Recorded information:

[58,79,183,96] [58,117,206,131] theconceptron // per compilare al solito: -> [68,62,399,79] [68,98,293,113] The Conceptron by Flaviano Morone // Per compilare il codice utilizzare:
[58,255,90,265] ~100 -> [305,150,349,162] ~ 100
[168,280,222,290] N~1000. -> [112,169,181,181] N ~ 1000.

==

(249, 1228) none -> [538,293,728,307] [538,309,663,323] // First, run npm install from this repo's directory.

* * *

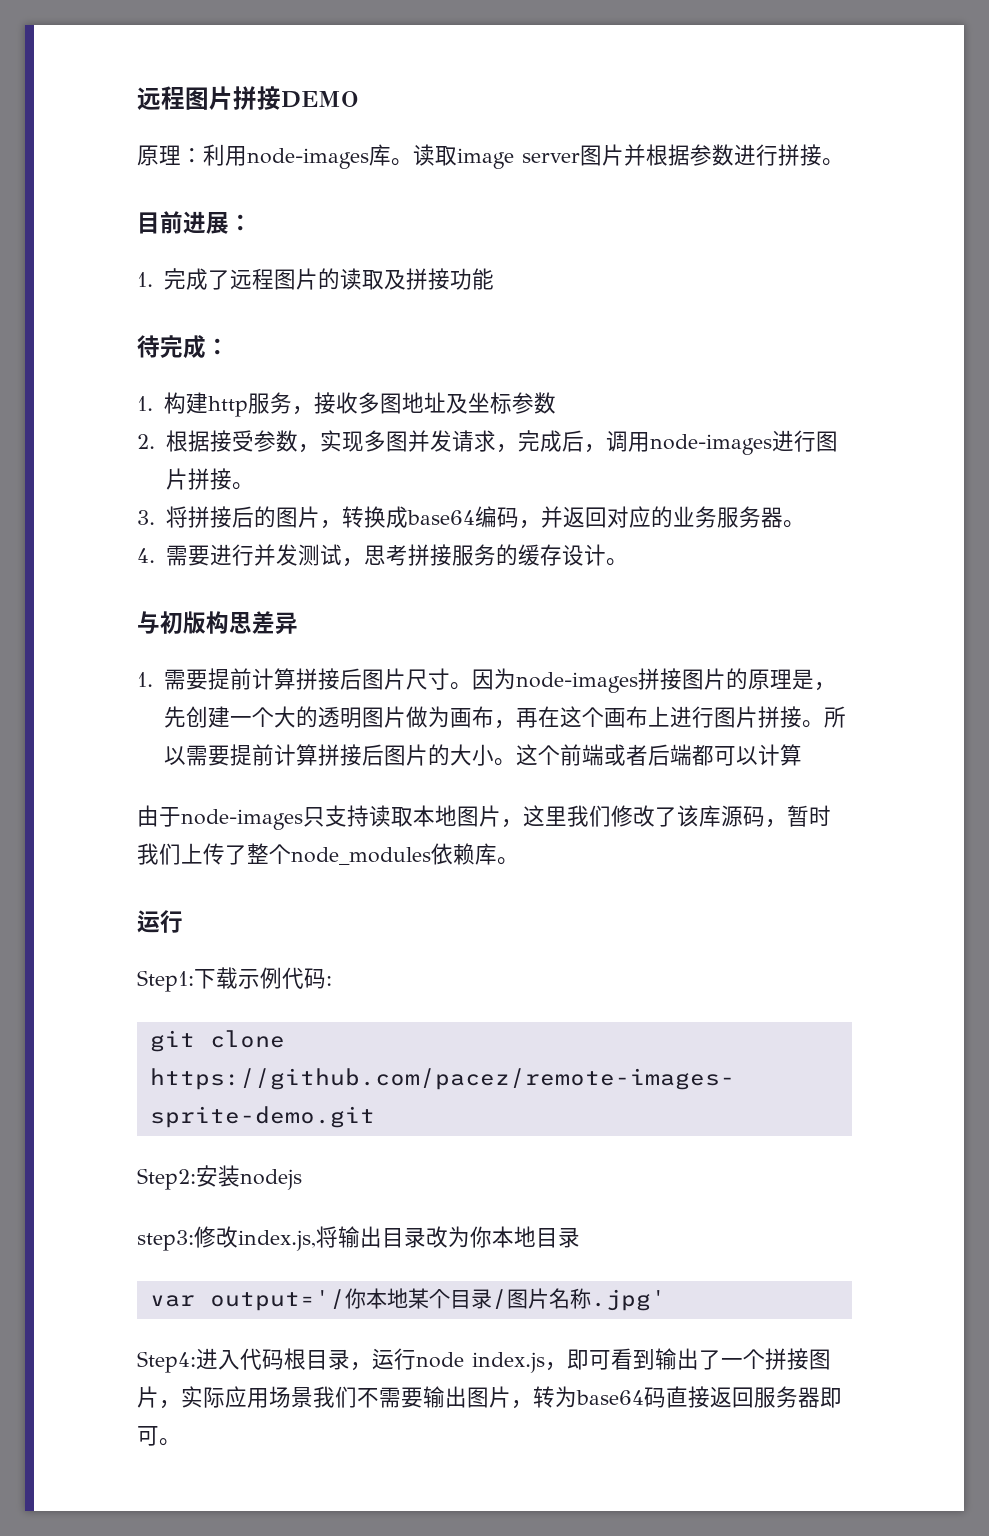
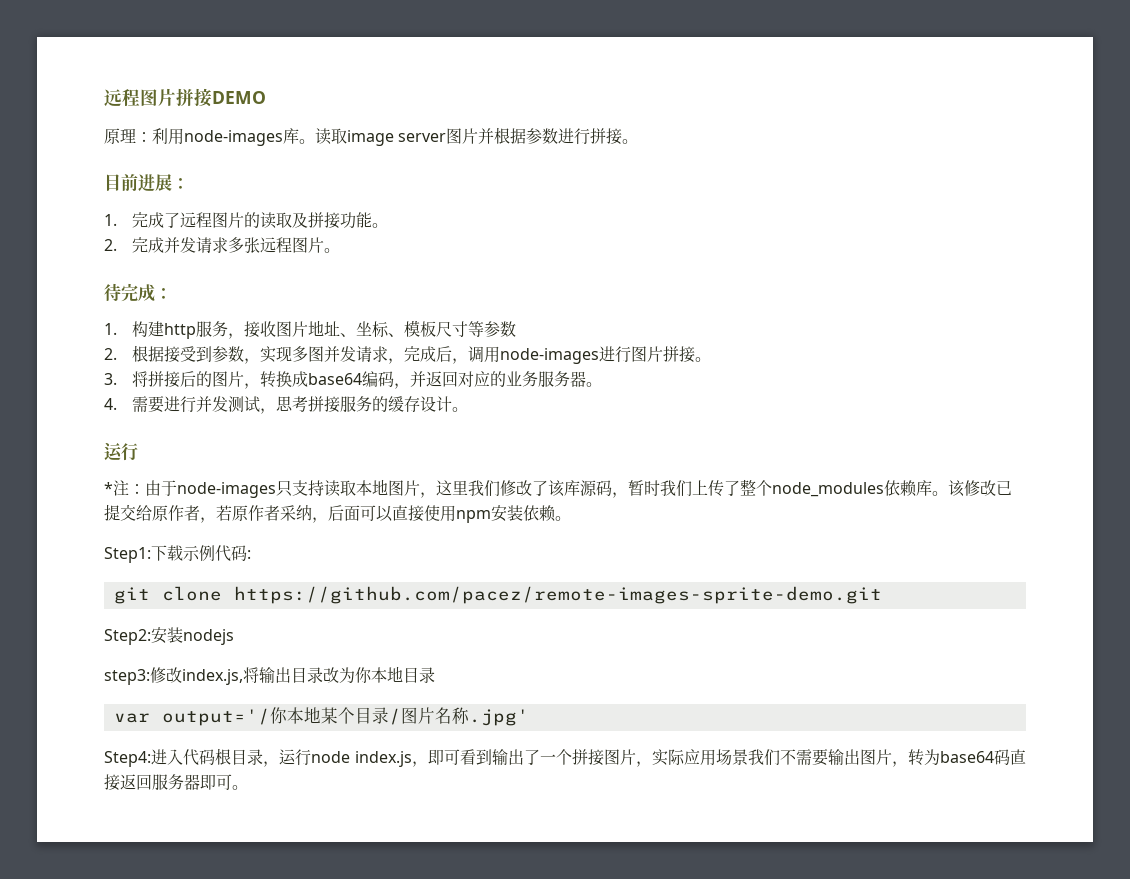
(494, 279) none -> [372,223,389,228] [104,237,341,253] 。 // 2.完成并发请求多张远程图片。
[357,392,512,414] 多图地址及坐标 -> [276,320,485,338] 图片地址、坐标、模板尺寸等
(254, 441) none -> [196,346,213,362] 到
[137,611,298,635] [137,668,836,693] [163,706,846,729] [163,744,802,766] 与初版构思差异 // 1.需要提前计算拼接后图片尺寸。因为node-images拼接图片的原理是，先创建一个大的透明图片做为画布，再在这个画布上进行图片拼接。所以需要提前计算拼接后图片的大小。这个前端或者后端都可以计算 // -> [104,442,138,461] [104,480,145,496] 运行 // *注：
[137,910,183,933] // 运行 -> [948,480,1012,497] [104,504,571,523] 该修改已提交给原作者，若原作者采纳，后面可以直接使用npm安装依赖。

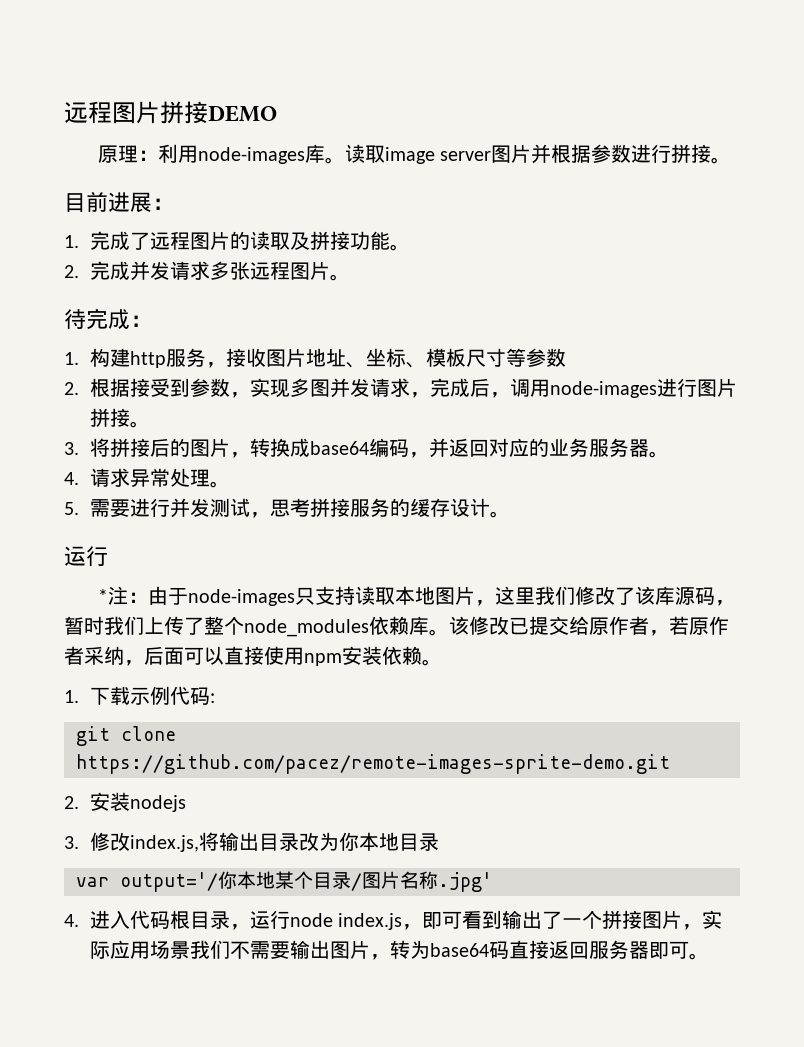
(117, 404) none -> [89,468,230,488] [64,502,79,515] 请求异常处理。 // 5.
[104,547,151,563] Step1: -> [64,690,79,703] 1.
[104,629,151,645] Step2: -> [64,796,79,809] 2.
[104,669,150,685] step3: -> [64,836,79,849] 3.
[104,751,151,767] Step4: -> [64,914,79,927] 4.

Work request: What lines in the data hold the word "none"? Return them.

Solution below:
(249, 1228) none -> [538,293,728,307] [538,309,663,323] // First, run npm install from this repo's directory.
(494, 279) none -> [372,223,389,228] [104,237,341,253] 。 // 2.完成并发请求多张远程图片。
(254, 441) none -> [196,346,213,362] 到
(117, 404) none -> [89,468,230,488] [64,502,79,515] 请求异常处理。 // 5.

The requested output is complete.